Le sujet sera abordé en conseil des ministres vendredi. Le ministre a aussi affirmé que le sujet avait déjà été abordé lors d'une rencontre de la coalition la semaine dernière. La Belgique avait fait part de sa disponibilité pour fournir des formations en Irak.

Le ministre des Affaires étrangères Didier Reynders a indiqué à Moscou, qu'il serait "possible d'envoyer quelques dizaines de formateurs belges en Irak", après qu'il est apparu que la Belgique a reçu une demande officielle d'envoyer des soldats au sol pour lutter contre les djihadistes de l'Etat islamique. "Mais il n'est pas question d'envoyer des troupes pour se battre sur place", a néanmoins insisté le ministre. "Il faut attendre la décision de la Défense."

Si officiellement, il ne s'agit pas de prendre part aux combats, force est de constater que l'investissement des forces militaires sur place s'accroit.

Une stratégie mouvante

S'il est vrai que le président américain Barack Obama a promis de retirer ses troupes d'Irak, et qu'il a largement tenu sa promesse, l'émergence d'un groupe aussi menaçant que l’État islamique l'a obligé à changer de stratégie. Une stratégie qui est toujours en évolution.

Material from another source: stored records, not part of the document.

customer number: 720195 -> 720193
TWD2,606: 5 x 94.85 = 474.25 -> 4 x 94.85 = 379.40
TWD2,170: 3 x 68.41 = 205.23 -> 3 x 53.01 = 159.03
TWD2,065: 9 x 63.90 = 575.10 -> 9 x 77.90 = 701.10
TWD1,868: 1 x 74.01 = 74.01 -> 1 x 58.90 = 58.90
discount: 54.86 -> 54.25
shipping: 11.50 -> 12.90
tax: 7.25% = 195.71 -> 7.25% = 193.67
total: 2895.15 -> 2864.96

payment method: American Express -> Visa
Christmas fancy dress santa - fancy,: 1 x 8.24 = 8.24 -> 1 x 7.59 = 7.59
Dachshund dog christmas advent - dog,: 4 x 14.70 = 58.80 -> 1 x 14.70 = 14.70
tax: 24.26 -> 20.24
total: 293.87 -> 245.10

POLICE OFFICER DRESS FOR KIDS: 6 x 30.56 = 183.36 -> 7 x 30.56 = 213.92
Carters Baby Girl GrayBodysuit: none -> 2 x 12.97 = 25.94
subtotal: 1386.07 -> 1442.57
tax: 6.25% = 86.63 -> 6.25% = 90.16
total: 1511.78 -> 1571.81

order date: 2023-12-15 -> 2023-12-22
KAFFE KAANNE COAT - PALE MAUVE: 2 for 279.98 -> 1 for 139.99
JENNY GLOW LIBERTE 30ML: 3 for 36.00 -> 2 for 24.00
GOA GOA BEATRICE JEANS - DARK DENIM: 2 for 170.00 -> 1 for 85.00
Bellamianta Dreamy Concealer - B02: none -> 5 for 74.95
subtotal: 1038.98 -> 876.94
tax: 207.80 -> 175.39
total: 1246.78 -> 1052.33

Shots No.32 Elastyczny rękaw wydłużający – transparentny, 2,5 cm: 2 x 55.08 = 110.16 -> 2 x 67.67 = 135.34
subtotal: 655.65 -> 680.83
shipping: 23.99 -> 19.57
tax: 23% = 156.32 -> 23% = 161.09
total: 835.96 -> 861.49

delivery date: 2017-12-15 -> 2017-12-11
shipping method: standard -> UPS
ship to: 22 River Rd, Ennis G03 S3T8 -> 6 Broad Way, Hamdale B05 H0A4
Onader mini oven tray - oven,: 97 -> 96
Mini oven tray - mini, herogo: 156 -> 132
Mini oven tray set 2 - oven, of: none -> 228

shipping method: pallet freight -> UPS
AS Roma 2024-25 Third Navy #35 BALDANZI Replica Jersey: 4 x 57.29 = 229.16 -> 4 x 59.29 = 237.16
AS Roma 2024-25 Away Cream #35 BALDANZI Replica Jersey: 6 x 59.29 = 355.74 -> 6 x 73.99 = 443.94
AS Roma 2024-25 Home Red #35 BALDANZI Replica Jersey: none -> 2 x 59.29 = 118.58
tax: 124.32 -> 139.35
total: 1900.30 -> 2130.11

L'idée de départ était de mener des frappes aériennes contre les djihadistes avec une coalition internationale. Mais tous les stratèges le disent: on ne gagne pas une guerre contre un groupe infiltré au sein de la population uniquement avec des bombardements aériens.

Les États-Unis comptent sur l'armée irakienne pour faire le travail. Mais cette armée est aussi pléthorique qu'inefficace. Les Peshmergas kurdes paraissent plus opérationnels. C'est la raison de l'envoi de ces instructeurs.

Ils étaient quelques centaines au départ, mais leur nombre augmente de mois en mois. Les Américains ont désormais déployé 3100 hommes en Irak. Ils assurent la formation, mais aussi la sécurité de l'ambassade américaine et de l'aéroport de Bagdad. Et, au plus près des combats, ils fournissent les informations nécessaires au frappes aériennes, et les coordonnent avec les combattants locaux.

Si, officiellement, il ne s'agit toujours pas de participer aux combats, les généraux américains n'excluent pas de modifier leur stratégie.